Investigators have assembled a psychological profile of the murder suspect that is nothing short of chilling. Prosecutor Salas Chávez describes José Luis Calva as a chronic alcoholic and heavy cocaine consumer who is prone to bouts of depression and attempted suicide. The profile depicts a man of average intelligence who craves social acceptance but never achieves it. Calva was living alone at the times when he allegedly killed the three female victims, yet he has a profound aversion to solitude. Both Alejandra Galeana and Veronica Martínez were single mothers of small children in their early thirties who worked as pharmacy clerks when he made their acquaintance. And for all his supposed social inadequacies, Calva certainly knew how to charm his way into the arms of a woman he fancied. Veronica's mother Judith says he showered her daughter with flowers, gifts and love poems, even though Judith, like Soledad Garabito, couldn't stomach his smug personality and endless braggadocio.
Calva's father died when he was two years old, and as an adult the self-styled man of letters frequently dropped his paternal surname and introduced himself as "José Zepeda." Salas Chávez describes his mother Elia Zepeda as a "domineering" woman who imposed a regimen of "harsh discipline" throughout his boyhood. In January 1975 the then six-year-old José Luis stumbled upon Elia and his oldest sister in a room of the family home as they were setting out gifts for a Mexican post-Christmas children's holiday known as the Three Wise Men. According to a report prepared by Dr. Rodolfo Rojo Urquieta, head of the expert services division of the Mexico City district attorney's office, Elia smacked José Luis and shattered the toy she had bought for him as punishment. He ran out of the house and began shining shoes in the neighborhood to save up enough money to buy a toy truck as a replacement gift for himself. When he came home, Elia grilled José Luis about the little truck—and upon learning how her son had obtained the item, Calva told investigators, she flew into a rage, beat him again and destroyed the newly purchased toy.

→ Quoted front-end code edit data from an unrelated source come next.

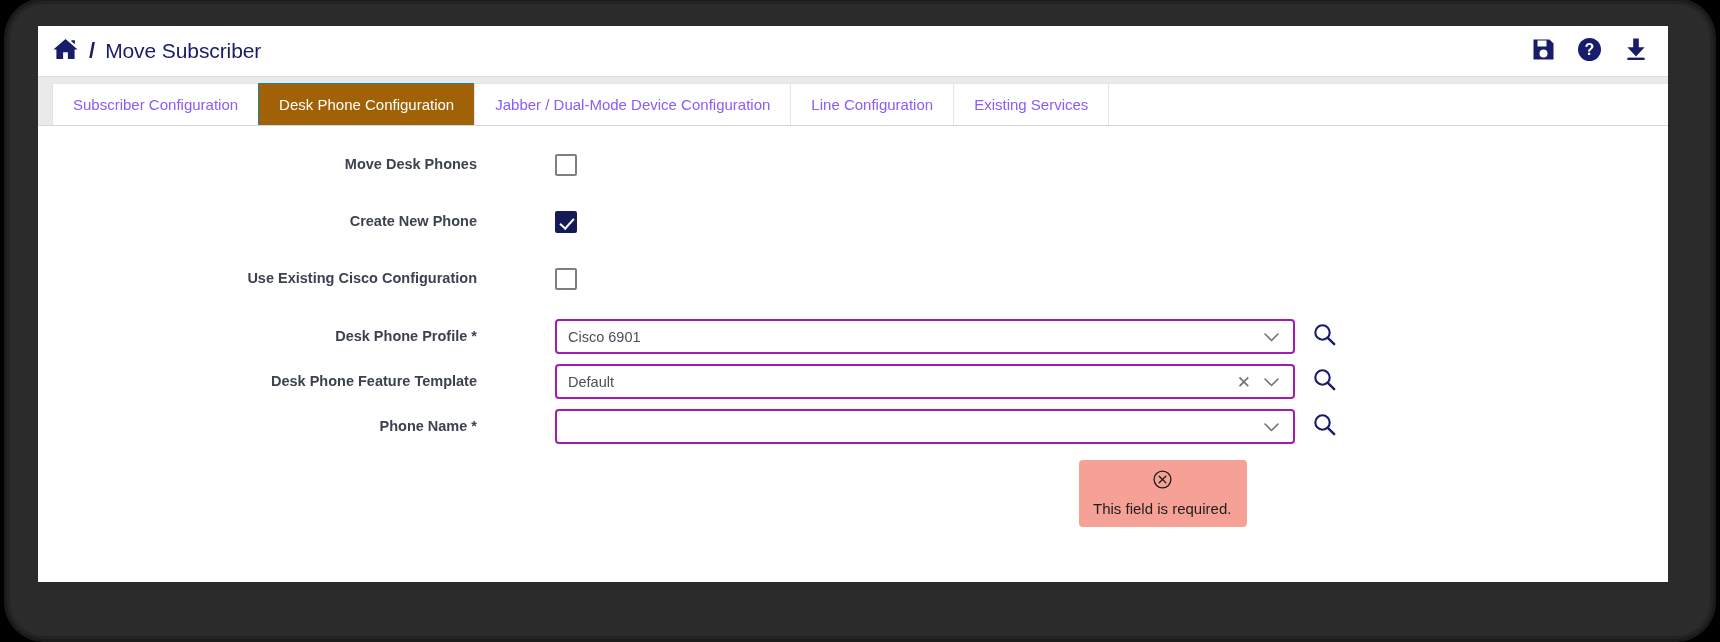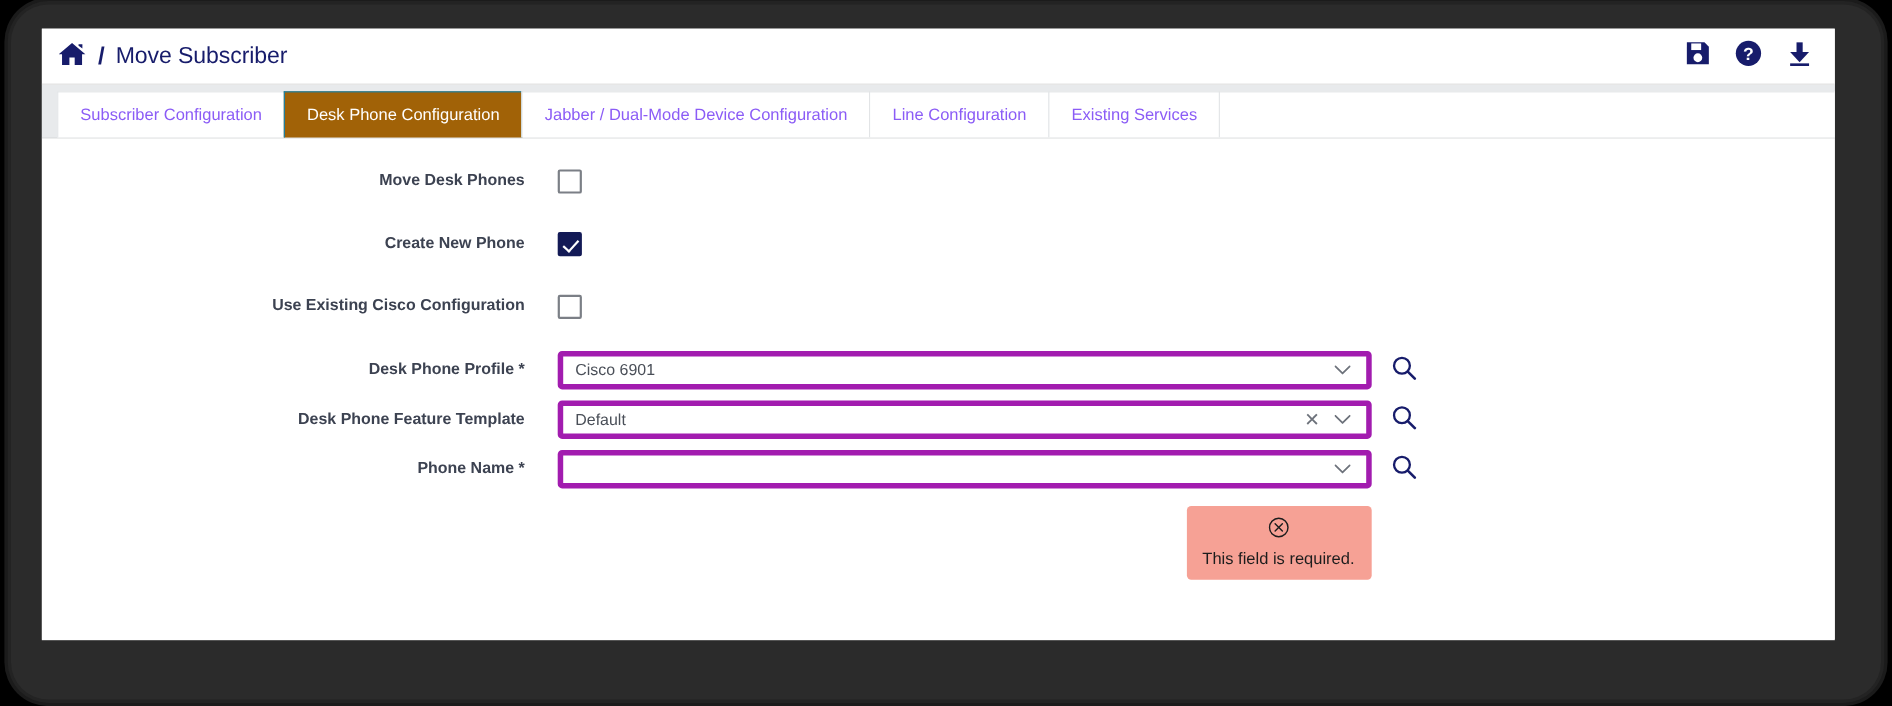--- a/index.html
+++ b/index.html
@@ -118,6 +118,7 @@
     display: flex;
     align-items: center;
     min-height: 34px;
+    gap: 48px;
   }
   .lbl {
     width: 469px;

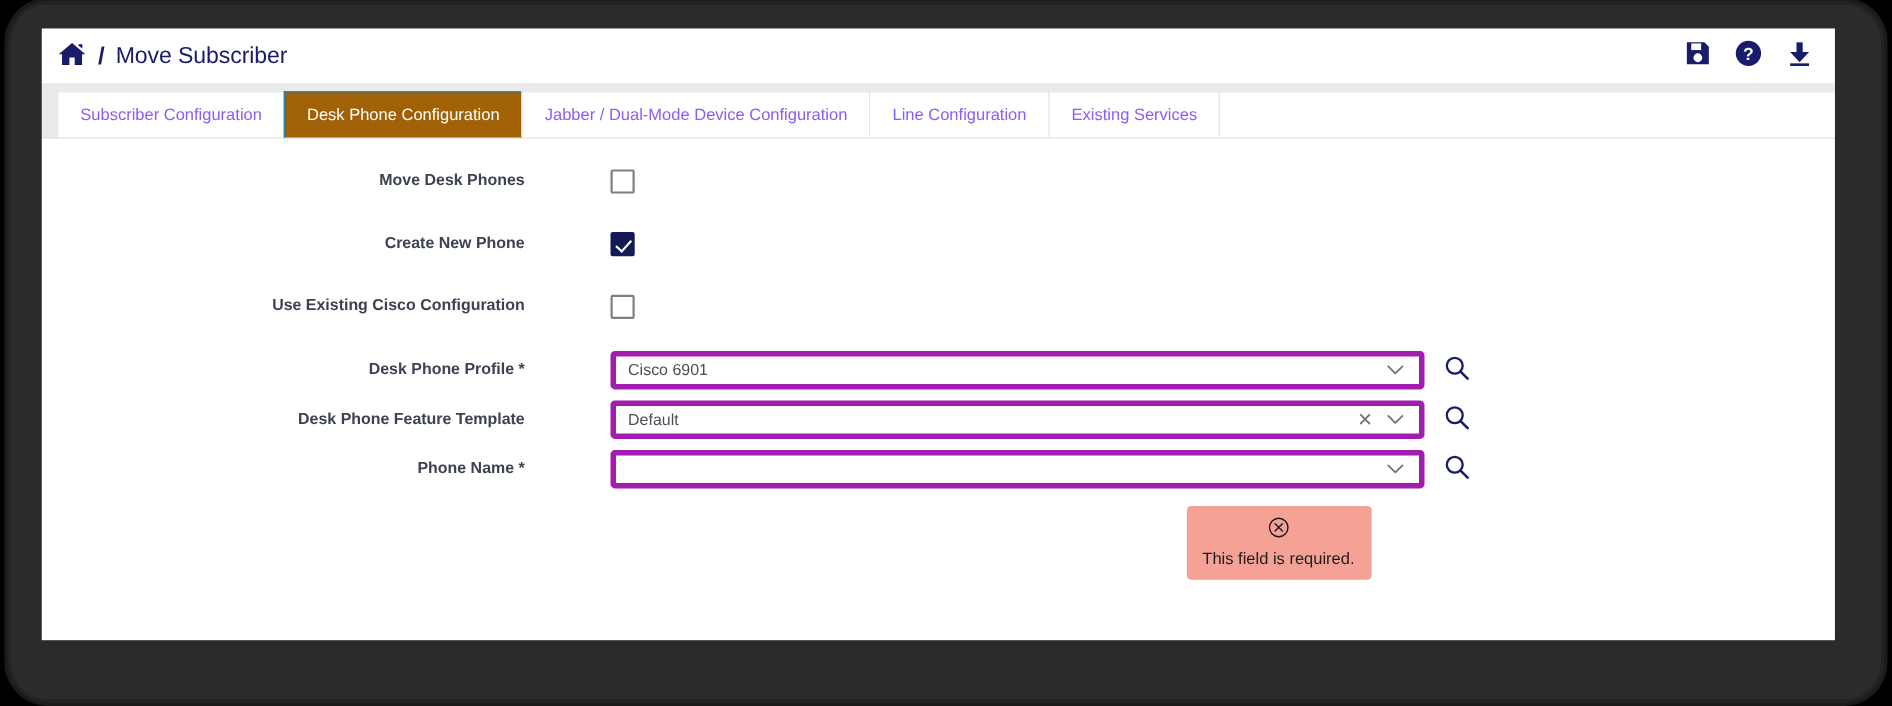--- a/index.html
+++ b/index.html
@@ -163,7 +163,7 @@
     position: relative;
     width: 740px;
     height: 35px;
-    border: 5px solid #a21caf;
+    border: 2px solid #a21caf;
     border-radius: 4px;
     background: #ffffff;
     display: flex;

Relations with his family remain strained to this day. As the police began their search of his apartment on the morning of Oct. 8, Calva tried to escape the premises and fell from a balcony of his building in the process, and neither Elia nor any of his five siblings has yet visited him at the hospital where he was admitted for his injuries later that day. Elia Zepeda told investigators she wanted nothing to do with her errant son, and his sister Claudia Fabiola declined to speak with NEWSWEEK. When contacted by phone last week, Jorge Calva Zepeda limited himself to one terse comment: "My only crime is to have been the brother of José Luis." If the authorities' accusations are proven in court, the same will never be said of his allegedly homicidal blood relative.